Upon inspecting the compiler annotations, it's apparent that check casts are consistently referenced. This indicates that the code is loading the classword and comparing it with the Integer classword. But what if we alter the method signature and accumulator to an Integer object? The assembly code is definitely different - check casts are eliminated. However, there's a significant drawback – the benchmark slows down almost sixfold.
Benchmark Mode Cnt Score Error Units
LoopsBenchmark.testForEachLoop avgt 3 1.563 ± 0.017 us/op
LoopsBenchmark.testForLoop avgt 3 1.590 ± 0.030 us/op
Analysis reveals that loop unrolling no longer there. Instead, the JIT compiler has inlined the valueOf method into the benchmark code to sum values and code now look a bit different for both benchmarks.
Since it appears we've hit a dead end, let's backtrack to using primitive int and explore another intriguing optimization. According to Agner's optimization tables, the AMD Zen4 boasts a reciprocal throughput of 0.25 (source: Agner's instruction tables). Thus, we can potentially improve performance by employing multiple accumulators and manual loop unrolling by four, since perf attributed most of the cost to add operation. Here's how the revised code looks:
@Benchmark
public int testForLoop() {
int r1 = 0;
int r2 = 0;
int r3 = 0;
int r4 = 0;
for (int i = 0; i < size; i = i + 4) {
r1 += list.get(i);
r2 += list.get(i + 1);
r3 += list.get(i + 2);
r4 += list.get(i + 3);
}
return r1 + r2 + r3 + r4;
}
However, to avoid handling the tail, we need to increase the size of the array to 1024. And, alas, we encounter an obstacle – the forEach loop cannot be manually unrolled. As expected, the forEach loop benchmark takes slightly more time. However, the regular for loop now outperforms its previous iteration.

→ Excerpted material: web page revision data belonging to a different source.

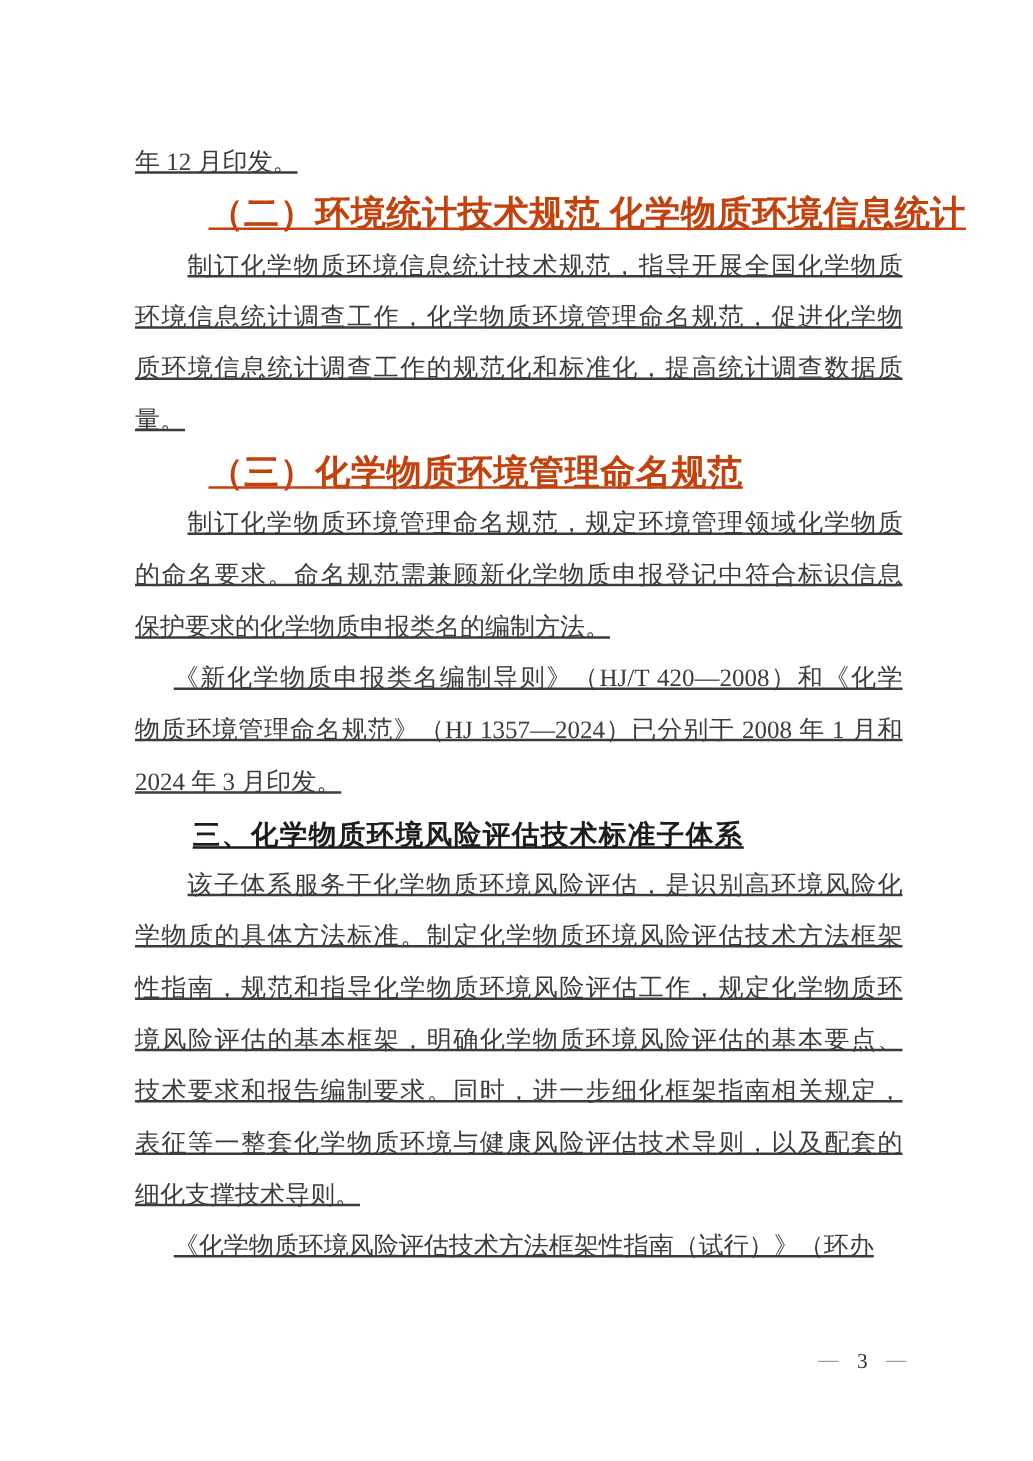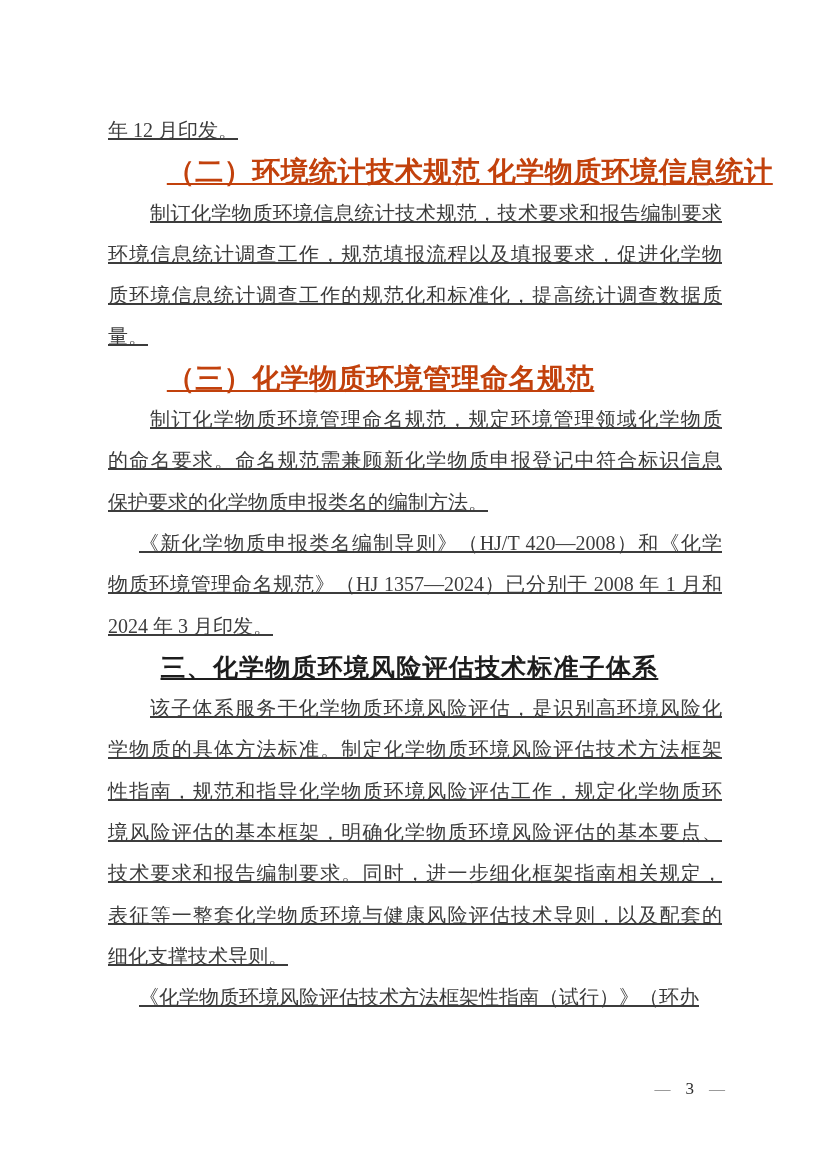--- a/index.html
+++ b/index.html
@@ -82,7 +82,7 @@
   <div class="content">
     <div class="ln">年 12 月印发。</div>
     <div class="ln hk ind">（二）环境统计技术规范 化学物质环境信息统计</div>
-    <div class="ln just ind">制订化学物质环境信息统计技术规范，技术要求和报告编制要求</div>
+    <div class="ln just ind">制订化学物质环境信息统计技术规范，指导开展全国化学物质</div>
     <div class="ln just">环境信息统计调查工作，规范填报流程以及填报要求，促进化学物</div>
     <div class="ln just">质环境信息统计调查工作的规范化和标准化，提高统计调查数据质</div>
     <div class="ln">量。</div>

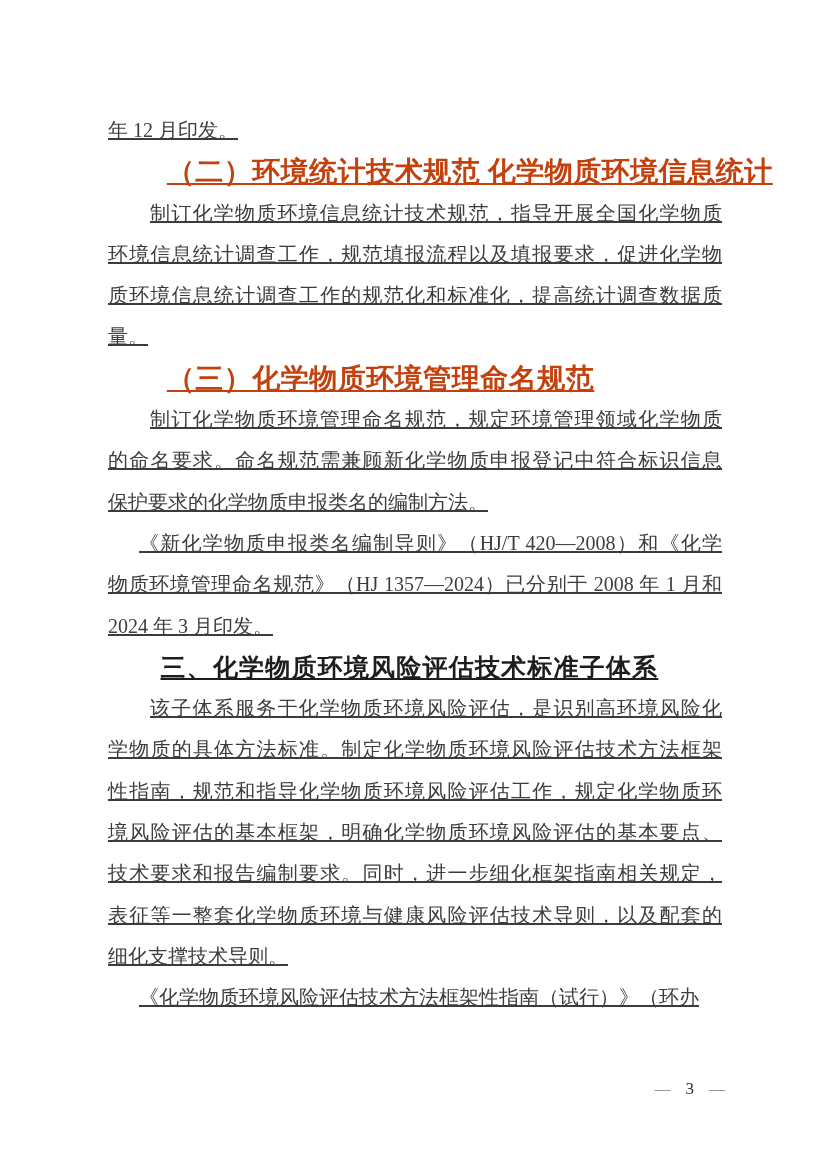--- a/index.html
+++ b/index.html
@@ -83,7 +83,7 @@
     <div class="ln">年 12 月印发。</div>
     <div class="ln hk ind">（二）环境统计技术规范 化学物质环境信息统计</div>
     <div class="ln just ind">制订化学物质环境信息统计技术规范，指导开展全国化学物质</div>
-    <div class="ln just">环境信息统计调查工作，规范填报流程以及填报要求，促进化学物</div>
+    <div class="ln just">环境信息统计调查工作，化学物质环境管理命名规范，促进化学物</div>
     <div class="ln just">质环境信息统计调查工作的规范化和标准化，提高统计调查数据质</div>
     <div class="ln">量。</div>
     <div class="ln hk ind">（三）化学物质环境管理命名规范</div>

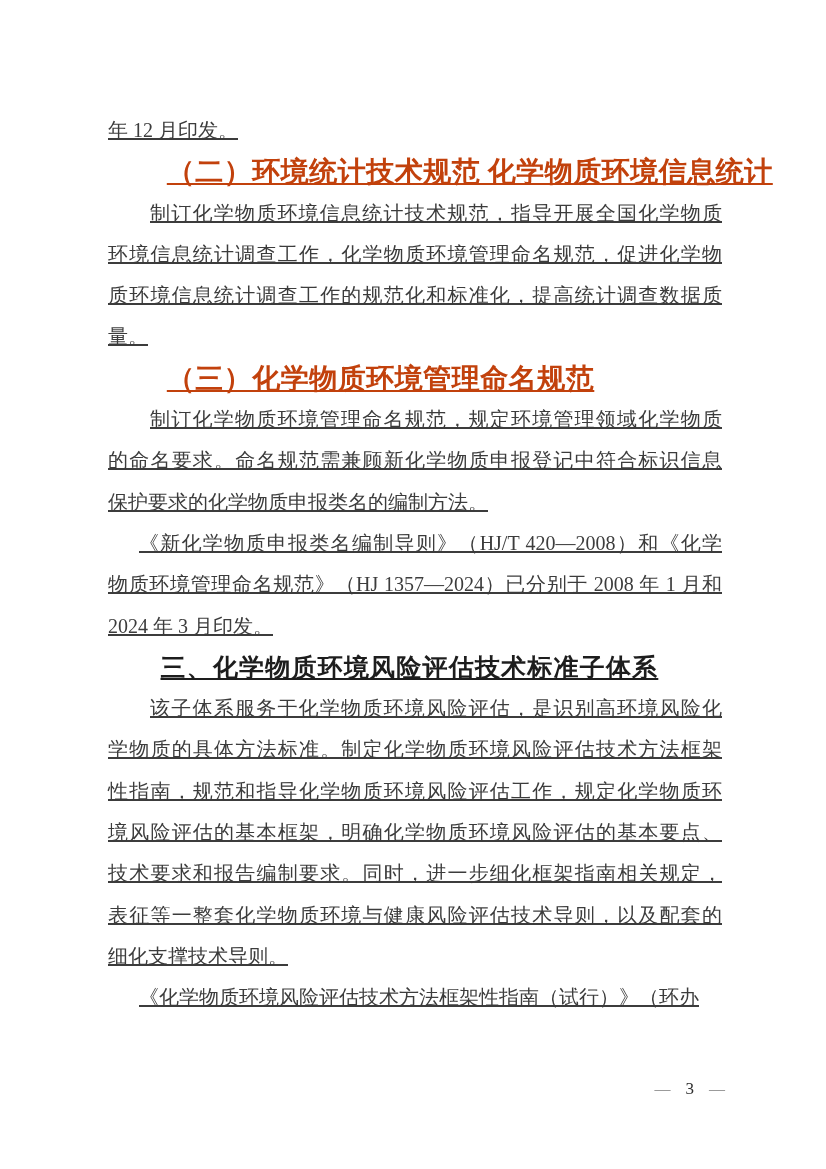--- a/index.html
+++ b/index.html
@@ -52,7 +52,7 @@
   .hh {
     font-family: "Liberation Sans", sans-serif;
     font-weight: 600;
-    font-size: 25px;
+    font-size: 22px;
     color: #1d1d1d;
     letter-spacing: 1.2px;
   }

Benchmark Mode Cnt Score Error Units
LoopsBenchmark.testForEachLoop avgt 3 0.282 ± 0.001 us/op
LoopsBenchmark.testForLoop avgt 3 0.246 ± 0.001 us/op
Loop is unrolled so we can omit three out of four repeated blocks and instead show accumulators logic in the end
In conclusion, our exploration has yielded valuable insights. We've uncovered the optimizations applied by the JIT compiler in this scenario, gained interesting perspectives on object types, and confirmed the efficacy of leveraging reciprocal throughput to enhance the performance of specific operations.
Hope it helps with your endeavors.